INFORMATION SHOWN:
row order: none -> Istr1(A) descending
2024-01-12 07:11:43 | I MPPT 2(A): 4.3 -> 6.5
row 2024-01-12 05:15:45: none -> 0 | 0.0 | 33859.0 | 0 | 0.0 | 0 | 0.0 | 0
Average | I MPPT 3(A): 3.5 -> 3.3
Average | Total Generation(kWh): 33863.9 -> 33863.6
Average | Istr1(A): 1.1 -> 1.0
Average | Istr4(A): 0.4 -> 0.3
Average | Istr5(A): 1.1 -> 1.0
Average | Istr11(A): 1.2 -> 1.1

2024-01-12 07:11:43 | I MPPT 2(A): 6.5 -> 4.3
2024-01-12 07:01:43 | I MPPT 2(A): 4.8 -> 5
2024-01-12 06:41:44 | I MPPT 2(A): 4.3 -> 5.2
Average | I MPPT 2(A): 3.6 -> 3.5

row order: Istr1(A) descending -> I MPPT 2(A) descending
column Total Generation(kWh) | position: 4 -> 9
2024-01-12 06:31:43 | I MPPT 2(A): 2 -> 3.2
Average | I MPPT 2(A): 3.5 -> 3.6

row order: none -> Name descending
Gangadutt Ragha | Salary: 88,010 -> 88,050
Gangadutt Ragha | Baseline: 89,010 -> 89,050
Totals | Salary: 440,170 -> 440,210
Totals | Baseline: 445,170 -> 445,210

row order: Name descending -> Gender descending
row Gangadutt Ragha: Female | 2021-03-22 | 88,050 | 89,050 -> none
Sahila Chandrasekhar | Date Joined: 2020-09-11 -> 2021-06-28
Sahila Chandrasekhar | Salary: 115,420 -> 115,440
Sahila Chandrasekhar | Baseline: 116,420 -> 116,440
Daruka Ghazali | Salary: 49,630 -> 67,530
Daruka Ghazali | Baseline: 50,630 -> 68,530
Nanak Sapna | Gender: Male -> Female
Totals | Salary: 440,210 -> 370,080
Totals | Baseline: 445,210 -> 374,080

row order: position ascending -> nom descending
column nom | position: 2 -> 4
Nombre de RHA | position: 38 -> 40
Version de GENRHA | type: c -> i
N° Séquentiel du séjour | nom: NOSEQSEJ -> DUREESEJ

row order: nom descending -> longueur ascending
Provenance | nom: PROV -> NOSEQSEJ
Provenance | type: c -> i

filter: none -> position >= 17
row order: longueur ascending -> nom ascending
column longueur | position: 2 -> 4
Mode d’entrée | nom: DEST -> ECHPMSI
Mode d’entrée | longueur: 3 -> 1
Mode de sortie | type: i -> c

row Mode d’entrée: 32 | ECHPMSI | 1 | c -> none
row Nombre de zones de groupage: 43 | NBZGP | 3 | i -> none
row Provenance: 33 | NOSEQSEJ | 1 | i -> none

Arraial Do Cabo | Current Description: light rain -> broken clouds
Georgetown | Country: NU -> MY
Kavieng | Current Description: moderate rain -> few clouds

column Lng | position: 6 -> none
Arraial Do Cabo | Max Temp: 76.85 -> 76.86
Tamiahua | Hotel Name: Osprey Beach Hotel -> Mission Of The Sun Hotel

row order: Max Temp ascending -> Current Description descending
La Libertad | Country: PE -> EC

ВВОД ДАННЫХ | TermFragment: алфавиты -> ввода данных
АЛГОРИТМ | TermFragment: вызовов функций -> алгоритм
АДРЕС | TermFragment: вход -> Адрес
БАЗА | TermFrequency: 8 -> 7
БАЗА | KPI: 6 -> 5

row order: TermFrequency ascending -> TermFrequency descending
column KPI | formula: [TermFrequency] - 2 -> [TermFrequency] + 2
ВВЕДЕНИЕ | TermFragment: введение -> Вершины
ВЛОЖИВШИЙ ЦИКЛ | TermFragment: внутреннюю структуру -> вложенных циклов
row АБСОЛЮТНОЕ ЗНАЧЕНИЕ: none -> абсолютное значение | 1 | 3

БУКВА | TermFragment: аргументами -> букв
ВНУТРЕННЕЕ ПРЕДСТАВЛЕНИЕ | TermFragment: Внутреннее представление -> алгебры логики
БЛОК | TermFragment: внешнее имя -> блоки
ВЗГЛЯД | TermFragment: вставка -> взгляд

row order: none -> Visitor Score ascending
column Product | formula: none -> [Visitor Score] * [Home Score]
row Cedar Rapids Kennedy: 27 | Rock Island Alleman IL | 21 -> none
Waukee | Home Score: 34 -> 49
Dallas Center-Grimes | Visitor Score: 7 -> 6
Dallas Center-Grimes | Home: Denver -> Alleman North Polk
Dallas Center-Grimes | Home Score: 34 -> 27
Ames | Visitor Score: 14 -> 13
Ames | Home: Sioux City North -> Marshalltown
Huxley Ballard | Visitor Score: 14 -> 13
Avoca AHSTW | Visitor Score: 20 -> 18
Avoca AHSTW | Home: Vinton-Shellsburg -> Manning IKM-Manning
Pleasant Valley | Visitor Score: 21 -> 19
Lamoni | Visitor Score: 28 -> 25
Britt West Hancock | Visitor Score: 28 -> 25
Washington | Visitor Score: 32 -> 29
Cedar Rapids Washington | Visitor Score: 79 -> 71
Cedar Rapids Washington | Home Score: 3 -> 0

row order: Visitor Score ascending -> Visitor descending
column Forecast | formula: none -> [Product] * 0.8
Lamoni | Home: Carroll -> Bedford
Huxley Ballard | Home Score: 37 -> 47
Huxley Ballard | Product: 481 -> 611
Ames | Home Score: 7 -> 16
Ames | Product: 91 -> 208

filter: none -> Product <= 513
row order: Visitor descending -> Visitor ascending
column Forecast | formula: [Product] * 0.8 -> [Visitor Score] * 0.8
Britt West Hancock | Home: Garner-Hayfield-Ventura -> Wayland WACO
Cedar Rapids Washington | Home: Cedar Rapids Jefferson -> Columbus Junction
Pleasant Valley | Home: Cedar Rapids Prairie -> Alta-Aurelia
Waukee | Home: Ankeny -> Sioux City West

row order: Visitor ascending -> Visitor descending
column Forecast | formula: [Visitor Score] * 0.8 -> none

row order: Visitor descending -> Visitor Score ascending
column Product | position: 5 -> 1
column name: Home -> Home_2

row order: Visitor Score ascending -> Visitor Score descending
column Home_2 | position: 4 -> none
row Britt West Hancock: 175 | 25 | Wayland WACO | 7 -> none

PROBLEM REQUIREMENTS: Which of the lines in the material carry the string "Ames"? Pull them out.

OUTPUT BELOW:
Ames | Visitor Score: 14 -> 13
Ames | Home: Sioux City North -> Marshalltown
Ames | Home Score: 7 -> 16
Ames | Product: 91 -> 208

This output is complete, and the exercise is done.